Je le revois encore, dominant la salle TF de sa haute taille, les gestes amples et larges, le rire franc, la démarche hâtive de celui qui est pressé de réaliser quelque chose d’important, le regard non pas dominateur ni orgueilleux, mais doux comme le rayon du soleil du petit matin. Lui n’en voulait à personne. Ce qui l’intéressait, c’était de faire fructifier ses affaires et jouir du bonheur de vivre avec sa famille, ses parents, ses amis. Comme tout Africain digne de ce nom, il croyait en l’amitié. Il savait certes qu’Ismaël Touré lui en voulait d’être resté fidèle à ses amis, dont Balla Camara, mais il ne pouvait imaginer que cela lui aurait valu la prison et la mort.

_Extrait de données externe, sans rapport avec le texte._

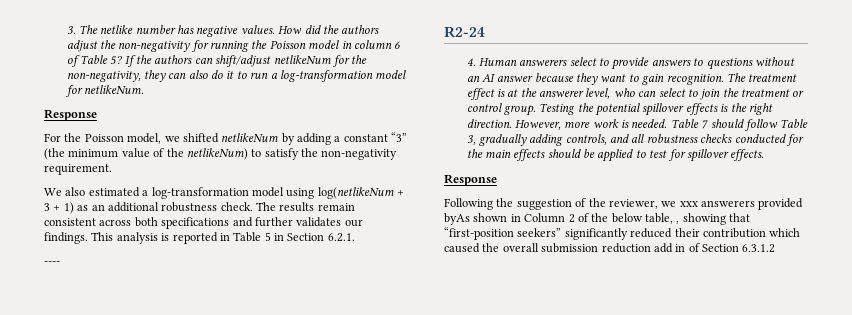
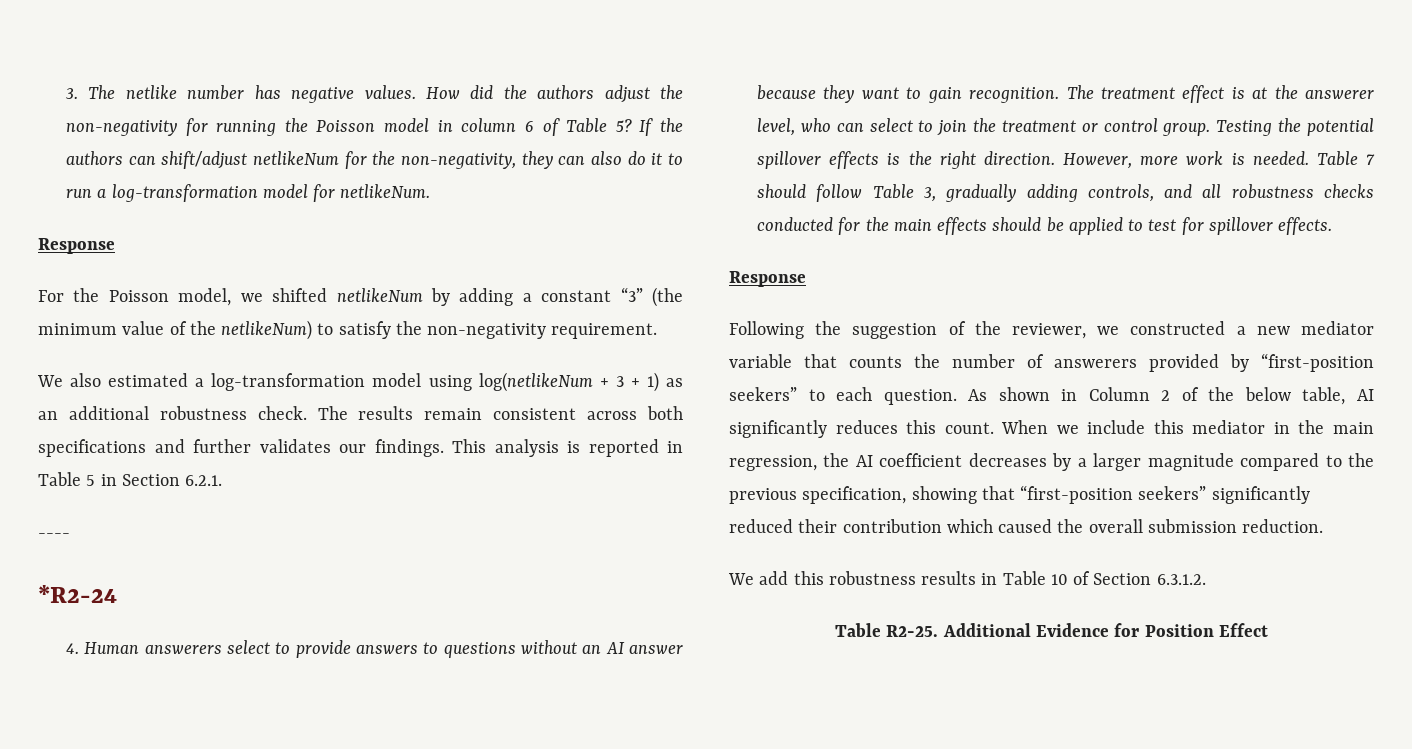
- R2-24
+ *R2-24
- Following the suggestion of the reviewer, we xxx answerers provided byAs shown in Column 2 of the below table, , showing that “first-position seekers” significantly reduced their contribution which caused the overall submission reduction add in of Section 6.3.1.2
+ Following the suggestion of the reviewer, we constructed a new mediator variable that counts the number of answerers provided by “first-position seekers” to each question. As shown in Column 2 of the below table, AI significantly reduces this count. When we include this mediator in the main regression, the AI coefficient decreases by a larger magnitude compared to the previous specification, showing that “first-position seekers” significantly reduced their contribution which caused the overall submission reduction.
+ We add this robustness results in Table 10 of Section 6.3.1.2.
+ Table R2-25. Additional Evidence for Position Effect

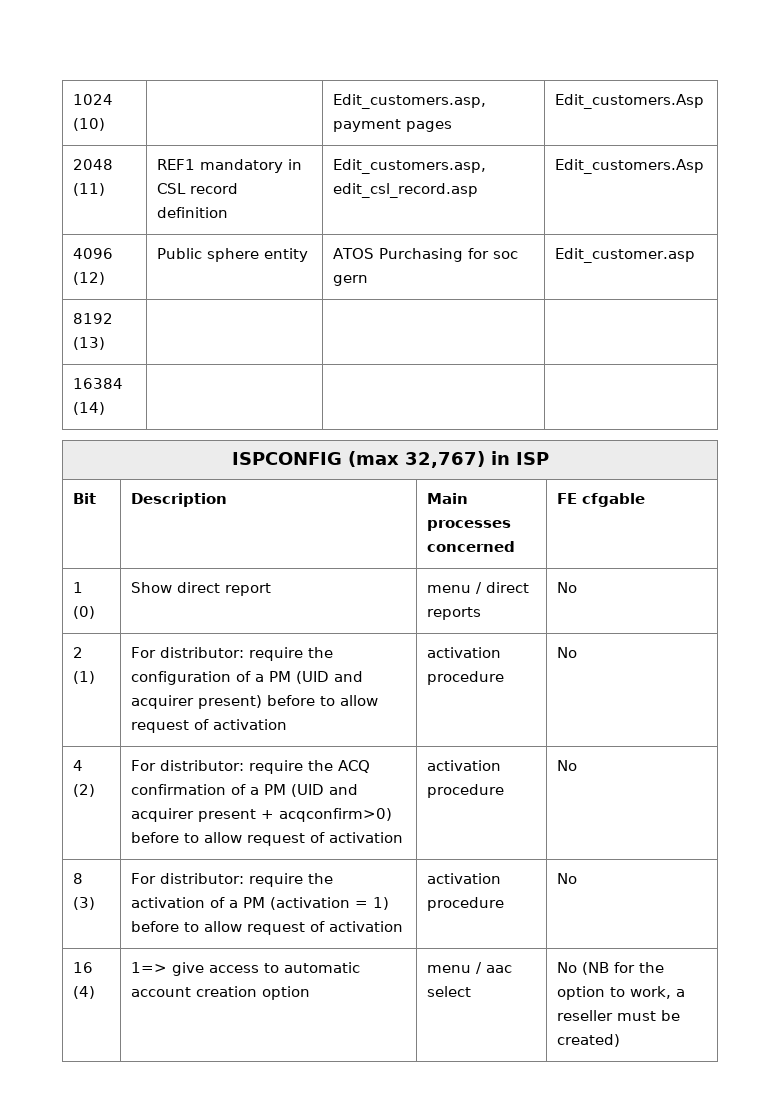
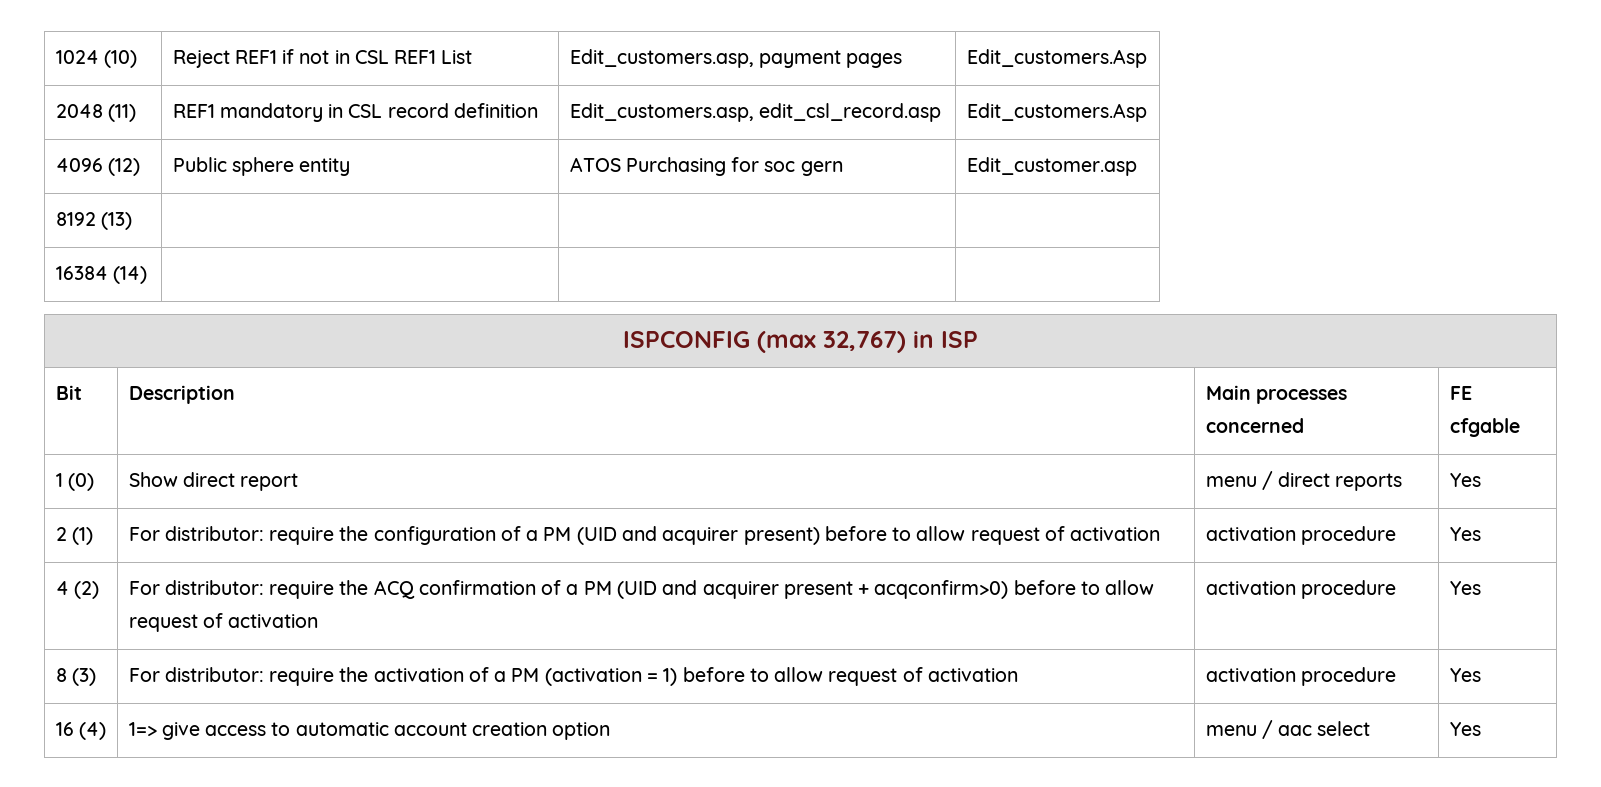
- 1024 (10) | | Edit_customers.asp, payment pages | Edit_customers.Asp
+ 1024 (10) | Reject REF1 if not in CSL REF1 List | Edit_customers.asp, payment pages | Edit_customers.Asp
- 1 (0) | Show direct report | menu / direct reports | No
+ 1 (0) | Show direct report | menu / direct reports | Yes
- 2 (1) | For distributor: require the configuration of a PM (UID and acquirer present) before to allow request of activation | activation procedure | No
+ 2 (1) | For distributor: require the configuration of a PM (UID and acquirer present) before to allow request of activation | activation procedure | Yes
- 4 (2) | For distributor: require the ACQ confirmation of a PM (UID and acquirer present + acqconfirm>0) before to allow request of activation | activation procedure | No
+ 4 (2) | For distributor: require the ACQ confirmation of a PM (UID and acquirer present + acqconfirm>0) before to allow request of activation | activation procedure | Yes
- 8 (3) | For distributor: require the activation of a PM (activation = 1) before to allow request of activation | activation procedure | No
+ 8 (3) | For distributor: require the activation of a PM (activation = 1) before to allow request of activation | activation procedure | Yes
- 16 (4) | 1=> give access to automatic account creation option | menu / aac select | No (NB for the option to work, a reseller must be created)
+ 16 (4) | 1=> give access to automatic account creation option | menu / aac select | Yes

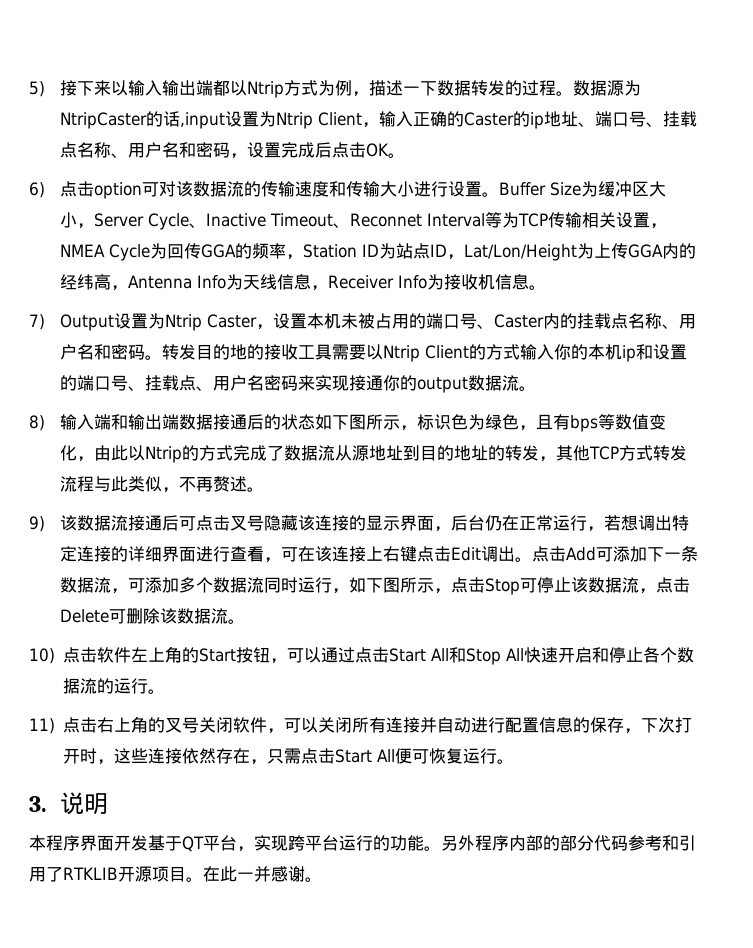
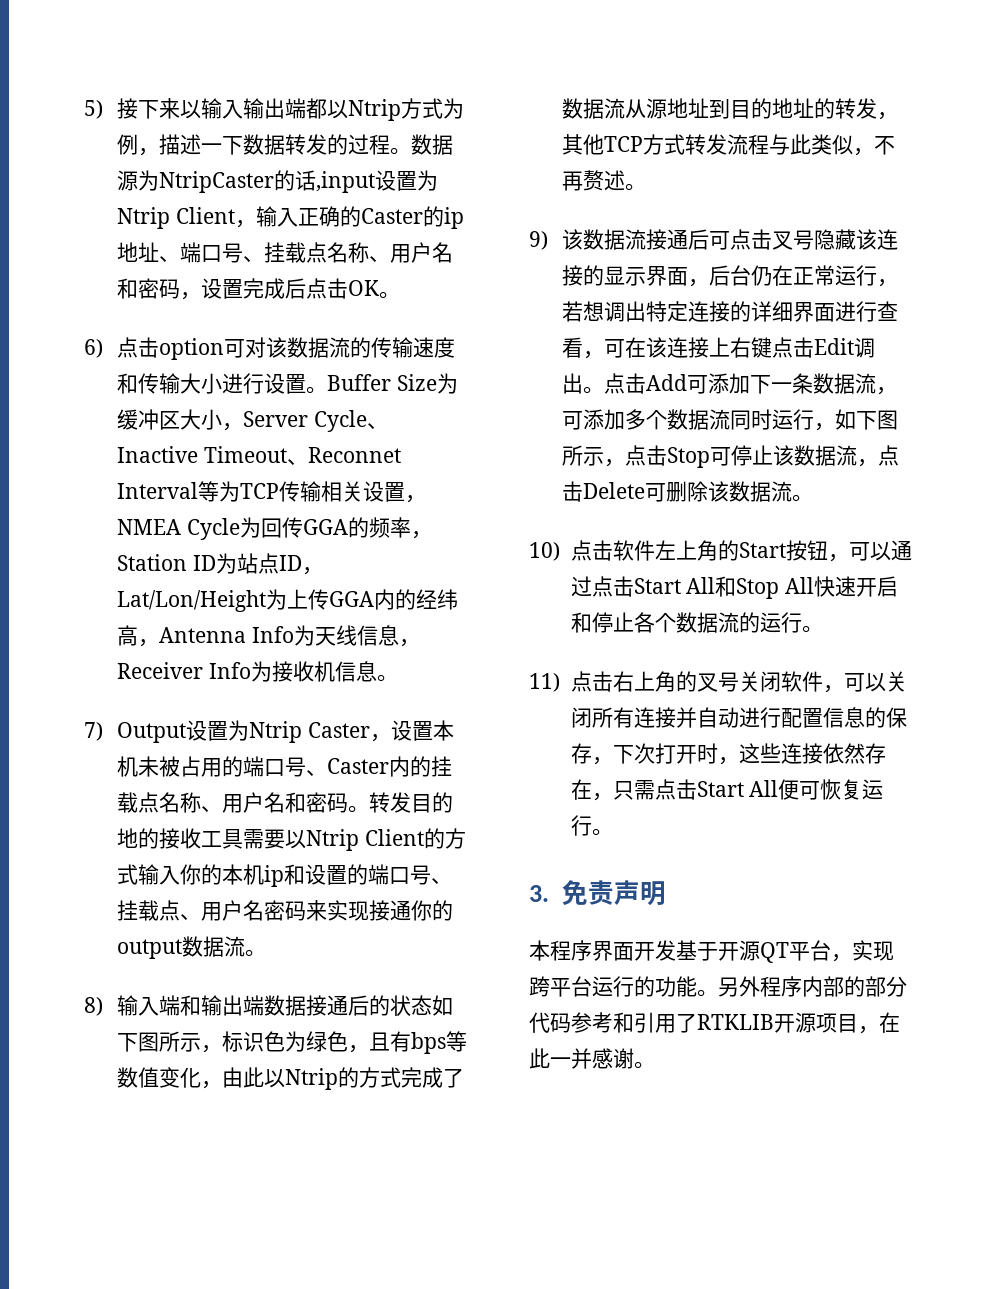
- 3.说明
+ 3.免责声明
- 本程序界面开发基于QT平台，实现跨平台运行的功能。
+ 本程序界面开发基于开源QT平台，实现跨平台运行的功能。
- 另外程序内部的部分代码参考和引用了RTKLIB开源项目。在此一并感谢。
+ 另外程序内部的部分代码参考和引用了RTKLIB开源项目，在此一并感谢。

J’ai pensé qu’il était de mon devoir de vous transmettre le message de Sékou Sadibou. Ses enfants et vous-même Madame, vous ne devez plus pleurer, mais vivre dans le culte du souvenir de votre mari, qui fut homme dans le sens le plus noble de ce terme. Je voudrais me hasarder à souhaiter que le premier des enfants de Sadibou, qui aura un fils lui donne le nom du Prophète Mohamed.
Paix et Salut sur lui et sur tous ceux qui ont souffert et sont morts en martyrs, victimes de la haine et de la folie d’hommes aux mains pleines de sang ».